Mehr verbrachte Zeit durch fehlende Informationen
Darüber hinaus stellten die Forschenden fest, dass besorgte Menschen erheblich mehr Zeit in die zur Verfügung stehenden Informationen investieren, selbst wenn dies nicht dazu führt, dass sie besser informiert sind, da die gesuchten Informationen einfach noch nicht existieren.
Informationen nur aus verlässlichen Quellen beziehen
Laut dem Forschungsteam legen diese Ergebnisse nahe, dass es für die Gesundheitsbehörden wichtig ist, die Öffentlichkeit kontinuierlich zu informieren. Diejenigen, die über Risiken wie Zika oder Coronaviren besorgt oder beunruhigt sind, sollten Zugang zu verlässlichen Quellen haben, damit sie sich nicht mehr Zeit als nötig mit der Thematik auseinandersetzen müssen oder Opfer von Fehlinformationen werden, die die Angst unnötig schüren. (vb)
Autoren- und Quelleninformationen
Dieser Text entspricht den Vorgaben der ärztlichen Fachliteratur, medizinischen Leitlinien sowie aktuellen Studien und wurde von Medizinern und Medizinerinnen geprüft.
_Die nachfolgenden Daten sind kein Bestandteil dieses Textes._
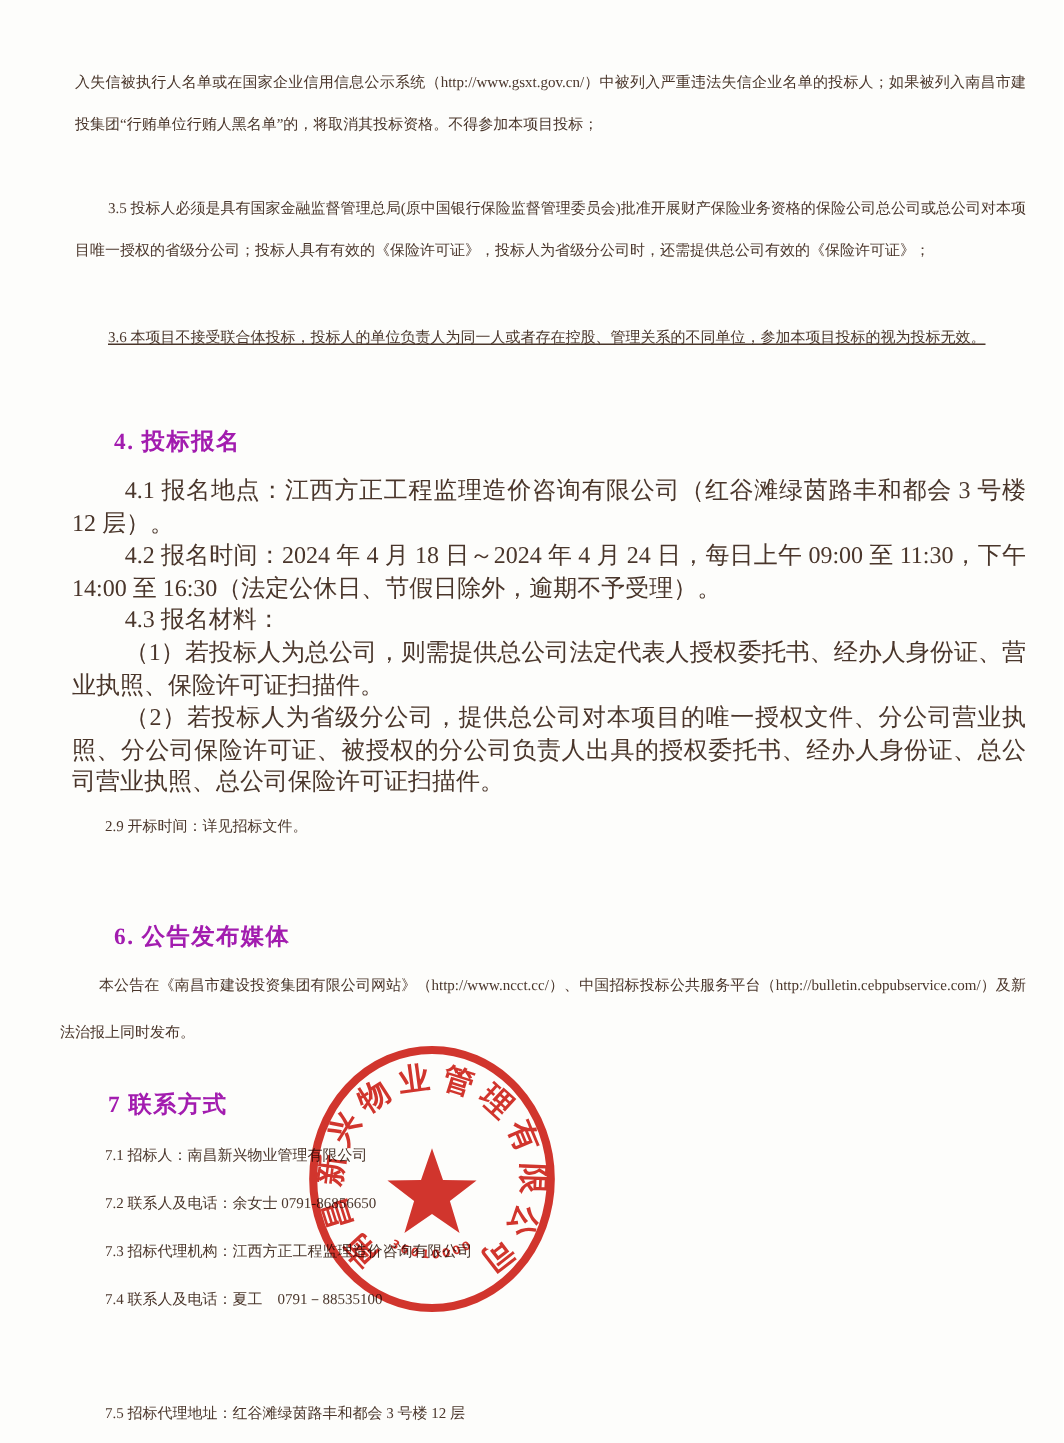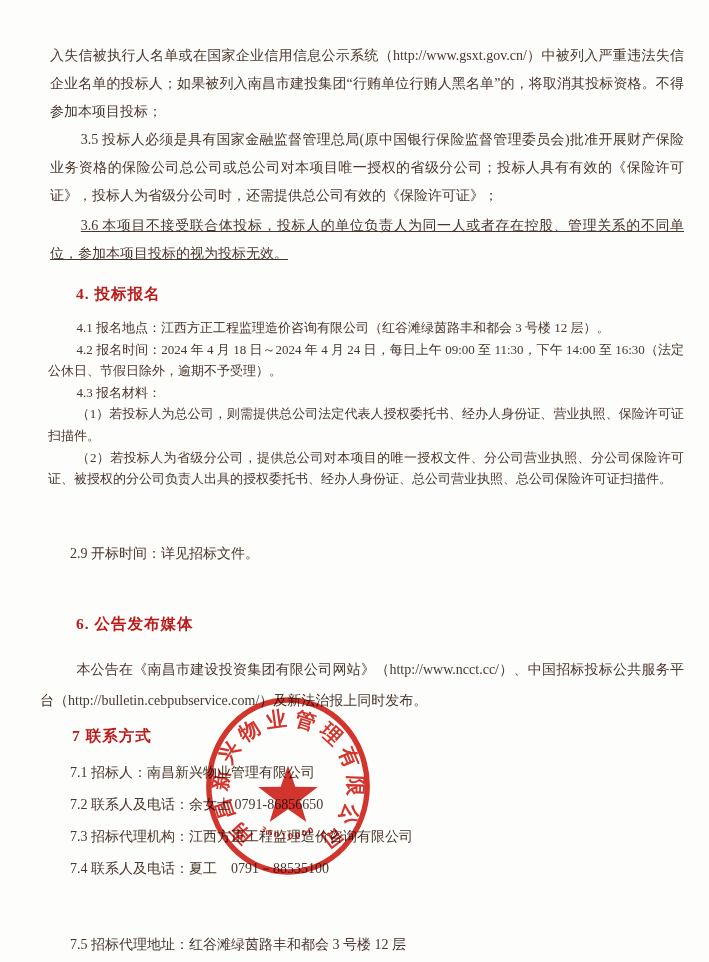"入失信被执行人名单或在国家企业信用信息公示系统（http://www.gsxt." .t { font-size: 14px -> 10px }
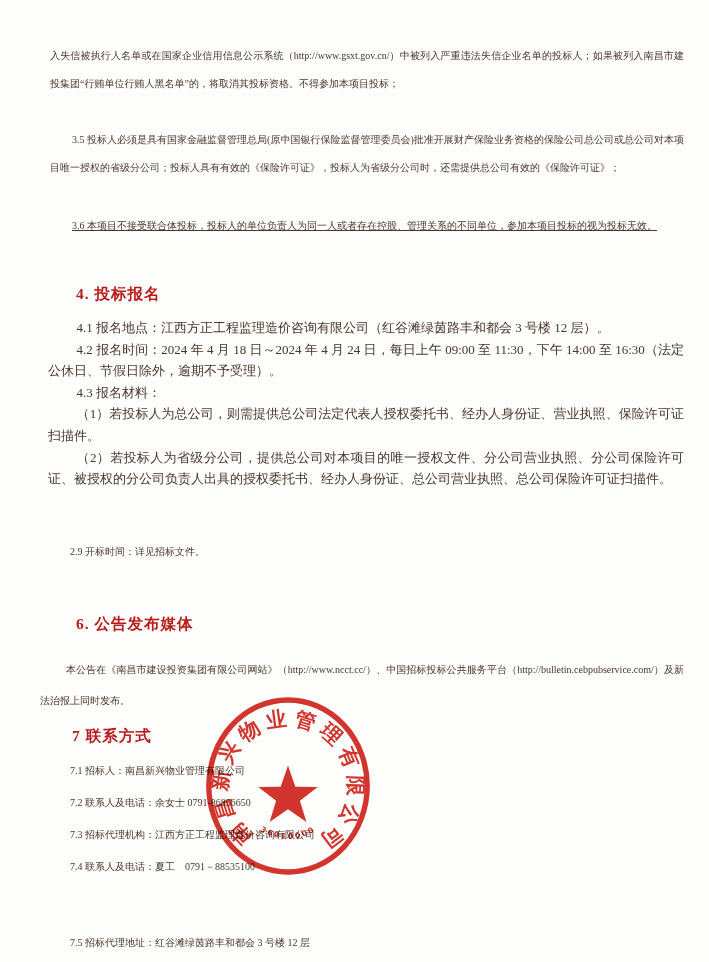"4. 投标报名" .hd { color: #b91c1c -> #a21caf }
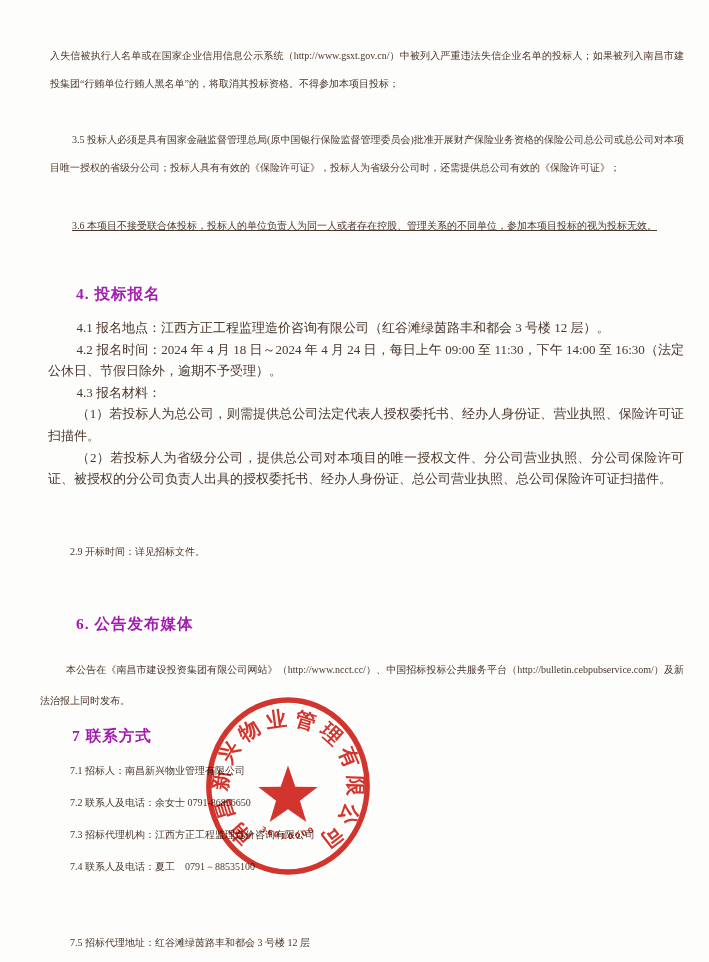"4.1 报名地点：江西方正工程监理造价咨询有限公司（红谷滩绿茵路丰和都会 3" .s4block p { font-size: 13px -> 16px }
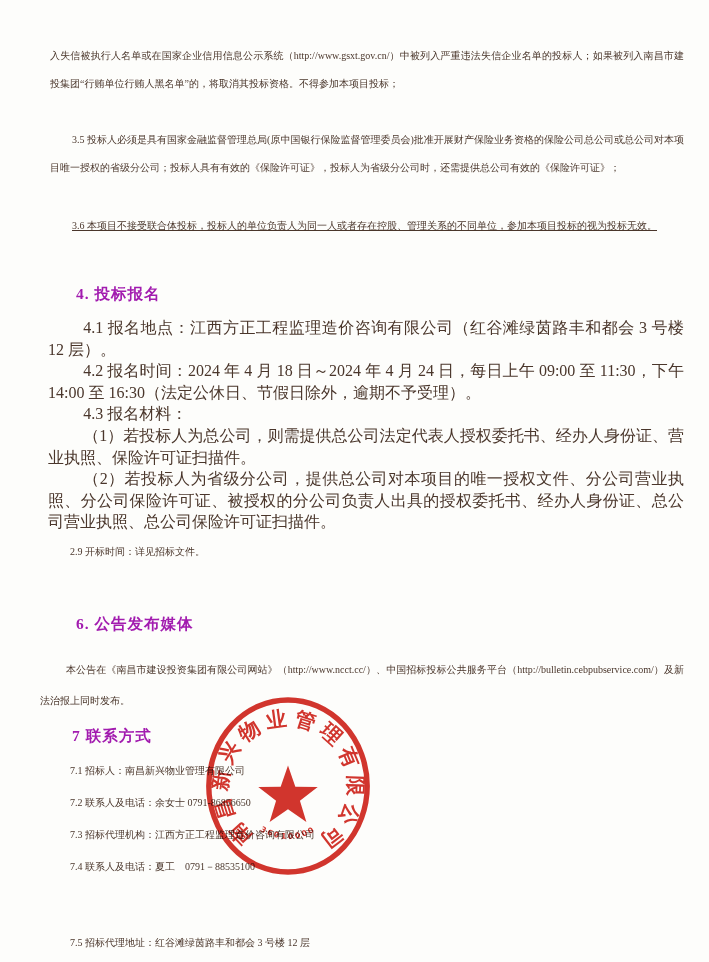"本公告在《南昌市建设投资集团有限公司网站》（http://www.ncct.cc" .p6 { margin-top: 12px -> none }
- Ohio State University: Knowing more about a virus threat may not satisfy you (veröffentlicht: 10.03.2020), news.osu.edu
- Austin Y. Hubner, Shelly R. Hovick: Understanding Risk Information Seeking and Processing during an Infectious Disease Outbreak: The Case of Zika Virus; in: Risk Analysis, 2020, onlinelibrary.wiley.com
- WHO: Malaria (Abruf: 10.03.2020), who.int
- WHO: Tuberculosis (Abruf: 10.03.2020), who.int
- WHO: More than 140,000 die from measles as cases surge worldwide (Abruf: 10.03.2020), who.int
- Kristina E Rudd, Sarah Charlotte Johnson, Kareha M Agesa, et al.: Global, regional, and national sepsis incidence and mortality, 1990–2017: analysis for the Global Burden of Disease Study; in: The Lancet, 2020, thelancet.com
Wichtiger Hinweis:
Dieser Artikel enthält nur allgemeine Hinweise und darf nicht zur Selbstdiagnose oder -behandlung verwendet werden. Er kann einen Arztbesuch nicht ersetzen.